Pretty good show honestly. I think it may perhaps come off a little underwhelming compared to last time because they released the full trailers early, so it was chiefly just talking, but I was still pleased.
The only thing I really wanted out of it was one (1) of my predictions coming true and one (1) surprise, and well, between the Watase Family and Nishitani...... THREE!!!!!, that's exactly what I got. Kiryu looking up at the sky like he's struggling to remember who he (allegedly) proposed to is hilarious though same energy as Jo not remembering Ikumi's name ghdshgkdhf the exchange kind of reminded me of Ichi talking to Arakawa as well... the "don't say it in the past tense" one you know the one...
Also next summit in September so that'll be a lovely birthday present :) For Me :)
Also x2 I love seeing which of my asks you decide to reblog.

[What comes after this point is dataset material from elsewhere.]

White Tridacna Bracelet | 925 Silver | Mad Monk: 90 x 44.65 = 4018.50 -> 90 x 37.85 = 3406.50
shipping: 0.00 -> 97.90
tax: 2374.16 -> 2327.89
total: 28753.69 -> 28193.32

Whether it's because of the actual ask or because of my commentary it always feels like a win (<- normal to want and possible to achieve)
even if Considerably underwhelming, what information's been given IS causin a lotta buzz right now so !!! pretty successful summit in some regards ( ❁´◡`❁;;)

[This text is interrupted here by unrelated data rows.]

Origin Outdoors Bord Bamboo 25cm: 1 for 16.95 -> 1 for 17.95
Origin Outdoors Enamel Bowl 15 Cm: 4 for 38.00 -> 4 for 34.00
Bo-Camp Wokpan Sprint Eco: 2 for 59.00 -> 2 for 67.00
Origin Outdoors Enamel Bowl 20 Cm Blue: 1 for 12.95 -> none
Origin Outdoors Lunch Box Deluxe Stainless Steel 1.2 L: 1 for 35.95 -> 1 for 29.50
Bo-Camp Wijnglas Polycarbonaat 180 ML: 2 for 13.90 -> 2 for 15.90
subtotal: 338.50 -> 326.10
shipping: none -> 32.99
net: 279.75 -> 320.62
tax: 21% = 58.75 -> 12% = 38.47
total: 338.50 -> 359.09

i just wish we got to see LAD8 gameplay, that's probably the only thing i really wanted but i guess there is still the fall summit (and for your birthday's sake i hope it's a real banger one)!
#snap chats#BEEN TRYING TO REPLY TO THIS ONE FOR LIKE HALF AN HOUR NOW IM SO SORRY VLEKVKJ#i was still on the call with my friend so i couldnt think straight and i wanted to give this my full attention when responding#anyway. i dont think i have to say anything about the conversation between ichi and kiryu#mostly cause ive already been doin that with the other asks huh ☠️#DEFINITELY probably The Main Attraction to everyone tonight... so mysterious... def leavin me confused LMAO#but SO true love how ichi freely assumes arakawa was bangin back in the day but with kiryu he's like Oh God Prob Not#and i mean. is he entirely wrong ☠️#which is what makes kiryu's response all the more funnier 'been around the block' at max you got three girls#one of them arguably being your sister and the other was a mole and the other one yall separated on agreed terms#WHAT ARE YOU TALKING ABOUT SIR. he caught on proposing cause he wasnt ever with anyone long enough TO propose ☠️☠️#AH AND i actually like most- if not all- the asks you answer if that's anything :)#my main's shadowbanned so it probably doesnt show up but i always do enjoy reading your commentary or responses to people#i feel awkward rbing asks since For Some Reason in my head that's. Illegal#but sometimes there ARE topics i really wanna leave a comment or ramble bout for one reason or another#absolutely flattered it's considered a win tho cause thats how i feel whenever i see you like or rb any of my posts fjaLKJLKJA#cause yk... in a general sense im very bland or just outright foolish SO it's always cool when you enjoy my posts ♪(´▽`)#esp when theres so much love and thought in yours- its very cool is what i can say in the Utter Most Simplest of terms#terms i have to use cause my hands starting to hurt from all the typing owie ow ow ow(;´x`)#ill leave with saying HOPEFULLY for the next summit i can stream it... my mic worked well with my call with my friend SO#it's def ready for. whatever i got in store ok my hand REALLY hurts now i gotta cap it (;´д`)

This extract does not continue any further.